I Googled for the right address to log in to my advertising account. I searched for Overture (an advertising middle-man company Yahoo bought a few years ago) .

That takes you here: http://searchmarketing.yahoo.com/overture.php

Click login to go here: https://secure.overture.com/login.do?mkt=us&locale=en_US. Note how somehow a link has pushed me to a different domain, overture.com.

Try my username that I have on file. It’s not recognized. Try the request a new password option.  Nope, it doesn’t recognize my username*.

It appears that there is no way to request a new password if you only know the email address that was used! You must enter both your username and email address to request a new password. Fortunately, I do have the username and email address, at least I thought I did.

At some point, I even managed to browse to a page that FireFox noticed that there was an expired SSL key error.  Not reassuring from a $40B company.

This was getting frustrating.

So, I go back to Google to try again from square one. This time I’ll search for Yahoo Search Marketing. This time I get to here: http://searchmarketing.yahoo.com/

On this page, my username and email are recognized. Though, I still had to request a new password, but that also worked fine.

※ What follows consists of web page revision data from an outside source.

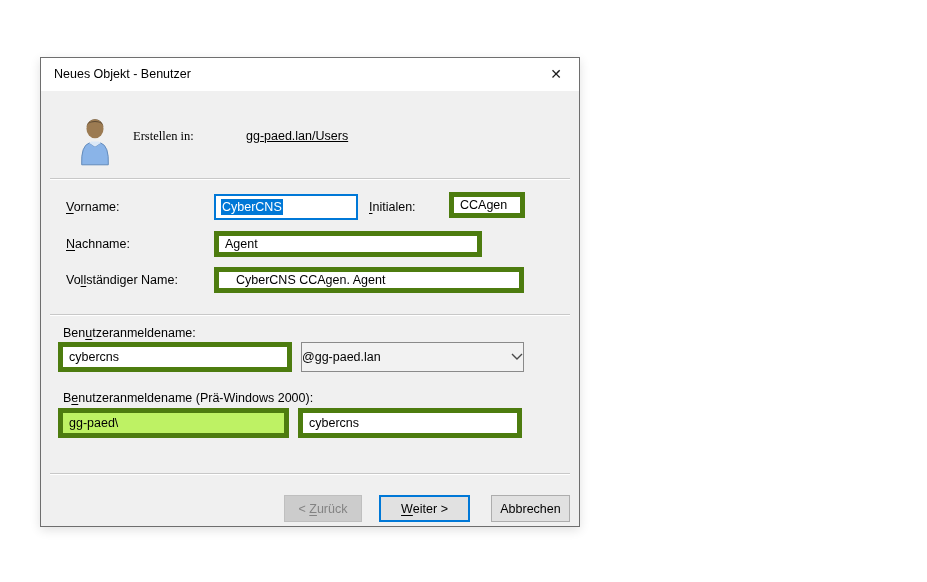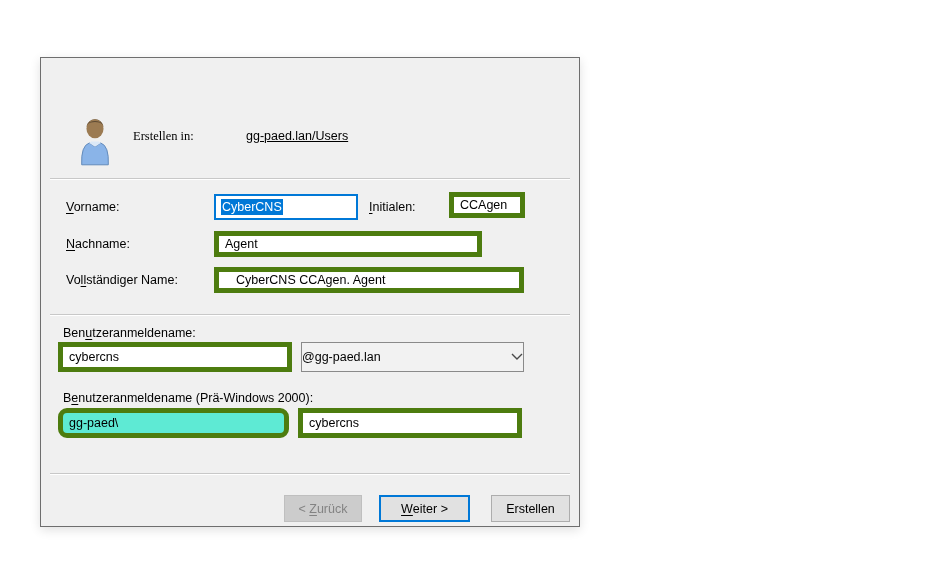--- a/index.html
+++ b/index.html
@@ -61,6 +61,10 @@
 
 <div class="dialog">
 
+  <div class="titlebar">
+    <span class="title-text">Neues Objekt - Benutzer</span>
+    <div class="close-btn">✕</div>
+  </div>
 
   <svg class="hdr-icon" viewBox="0 0 40 52">
     <path d="M11 10 Q13 2 20 2 Q27 2 29 10 Q25 6 20 6 Q15 6 11 10" fill="#5d4a33"></path>

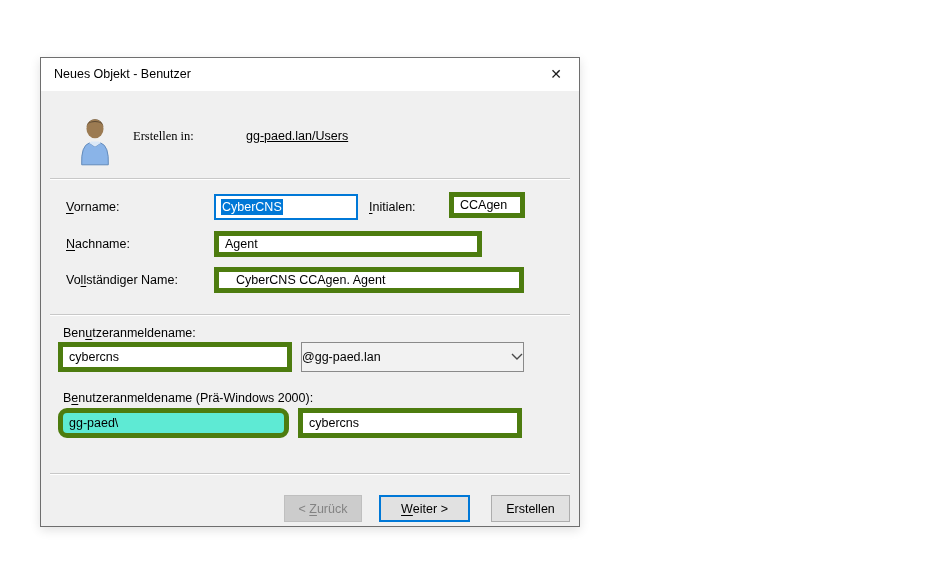--- a/index.html
+++ b/index.html
@@ -40,7 +40,7 @@
     padding:0 6px;white-space:nowrap;overflow:hidden;
   }
   .textbox.focused{border:2px solid #0078d7;padding:0 5px;}
-  .textbox.readonly{background:#5eead4;border-radius:9px;}
+  .textbox.readonly{background:#bef264;}
   .sel{background:#0078d7;color:#ffffff;padding:1px 1px;}
   .combo{
     position:absolute;background:#f2f2f2;border:1px solid #8a8a8a;box-sizing:border-box;

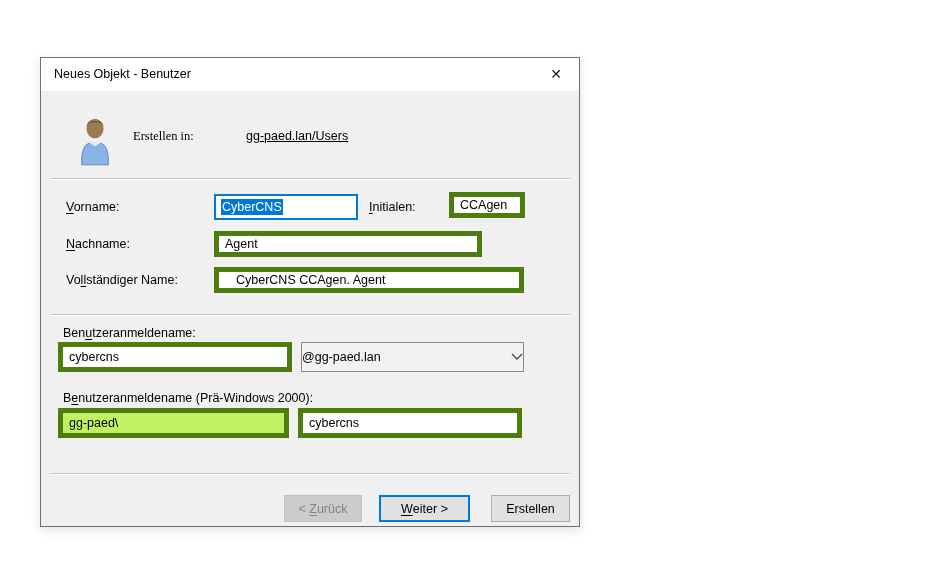--- a/index.html
+++ b/index.html
@@ -122,7 +122,7 @@
 
   <div class="btn disabled" style="left:243px;top:437px;width:78px;"><span>&lt; </span><span class="u">Z</span><span>urück</span></div>
   <div class="btn default" style="left:338px;top:437px;width:91px;"><span></span><span class="u">W</span><span>eiter &gt;</span></div>
-  <div class="btn" style="left:450px;top:437px;width:79px;"><span></span><span class="u"></span><span>Erstellen</span></div>
+  <div class="btn" style="left:450px;top:437px;width:79px;"><span></span><span class="u"></span><span>Abbrechen</span></div>
 
 </div>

The moral of this blog post is that if you are going to change your website, make it utterly clear to the stupidest person, like me, where the current normal login page can be found. Putting a relevant hint on the login failure message would be useful too if I’m trying to log into the wrong @!#$@#% website.

* as an aside, Google uses an email address for logins.  People rarely forget their email address, even their old ones. We like that, so for all new sites we develop, starting with print-bingo.com, we only use email addresses for user account names.